Hello,
I'm working with RNA-seq libraries coming from human plasma cell-free RNA, which is very fragmented/degraded (the bioanalyzer shows peaks around 100-200bp). When performing the alignment of those sequences we see that the majority of the reads map to introns/intergenic regions and we obtain less than 10% of the reads mapping to exons.
Our libraries are total RNA with rRNA depletion.
Seeing this, we thought that it was DNA contamination, but after performing a DNAse treatment (and ensuring that there is no DNA by measuring it by Qubit), the samples don't seem to improve (we see the same exonic percentage). Also, when checking the bam files in the UCSC we see that there is a lot of reads that map all over the genome, which is characteristic for DNA contamination.
Could there be another explanation than DNA contamination for a high quantity of intronic/intergenic reads?
Thank you very much! Lluc
What is the length distribution of your reads after scanning/trimming? You knew that the sample was fragmented/degraded. Perhaps they have become too small post-trimming and are simply aligning by chance. FastQC trace will be enough.
We also thought about that, but with the STAR output we see that the majority of the aligned reads are uniquely aligned. Checking for the avg_input_read_length from STAR it is >150, so I don't think this is the reason.

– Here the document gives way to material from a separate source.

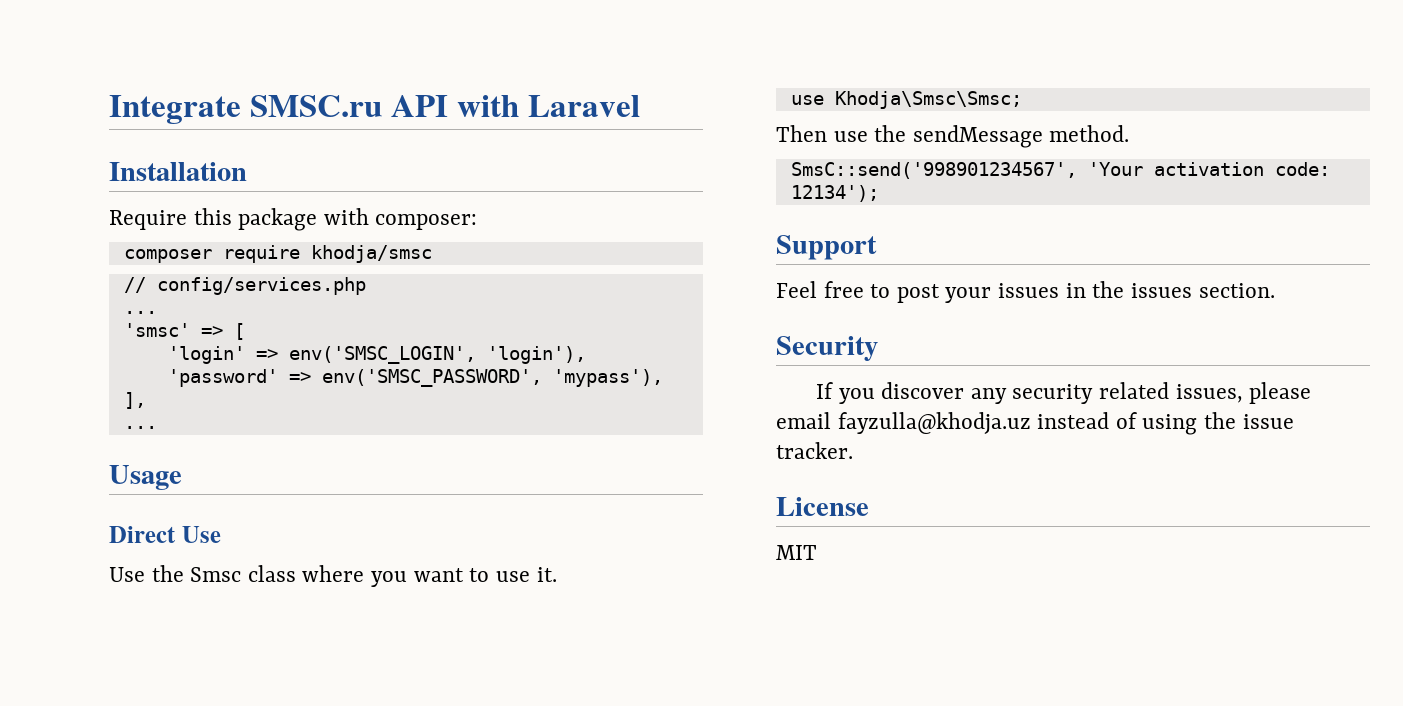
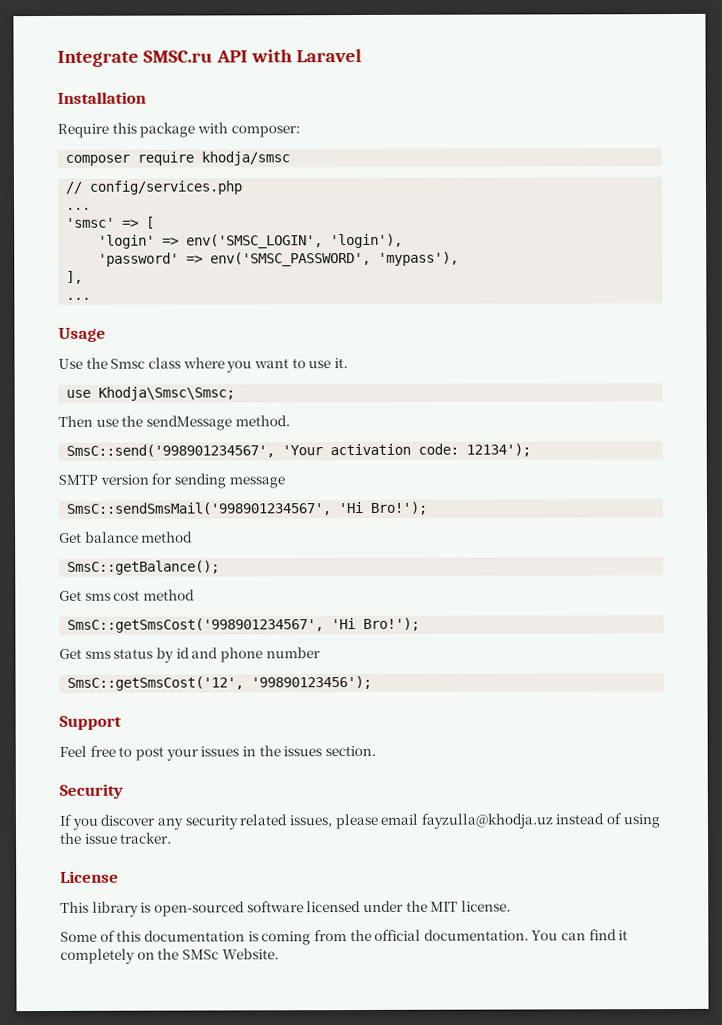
[109,526,221,543] // Direct Use -> (106, 334) none
(879, 193) none -> [58,473,285,489] [66,501,429,516] [59,531,194,543] [67,560,221,575] [59,589,195,601] [67,617,421,633] [59,647,321,663] [67,675,373,691] // SMTP version for sending message // SmsC::sendSmsMail('998901234567', 'Hi Bro!'); // Get balance method // SmsC::getBalance(); // Get sms cost method // SmsC::getSmsCost('998901234567', 'Hi Bro!'); // Get sms status by id and phone number // SmsC::getSmsCost('12', '99890123456');
[776,545,817,560] MIT -> [60,900,511,917] [60,929,629,946] [60,948,279,964] This library is open-sourced software licensed under the MIT license. // Some of this documentation is coming from the official documentation. You can find it completely on the SMSc Website.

Just to confirm. You are getting 150 bp unique read matches in intronic/intergenic regions? At what depth?
The avg_mapped_read_length is very similar to the avg_input_read_length (slightly higher). I don't know if there is a difference in mapping between exonic and intronic/intergenic regions, I will check that
If it is a read/few reads then may be ok but if you are seeing equivalent pileups as real data then that is puzzling. Any chance you are dealing with a contaminated batch of reagents somewhere?

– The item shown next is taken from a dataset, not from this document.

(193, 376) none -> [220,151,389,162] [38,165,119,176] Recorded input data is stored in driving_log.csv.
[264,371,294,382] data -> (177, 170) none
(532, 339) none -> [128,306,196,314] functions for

I don't think so, because this has happened with multiple batches of samples and with different RNA extraction/library preparation kits.
I can confirm that the distribution of mapped reads between genic and intergenic regions are the same
Could be a bit far fetched, but maybe you can clarify what else was sequenced on the same sequencing late with your samples. A couple of times we saw a "leakage" of libraries within the same seq. lane.
It could be an option, but we have seen this in different sequencing runs. I will ask to see if this could be the reason, thanks!
This would only apply if your samples were mixed with others and sequenced as a super pool.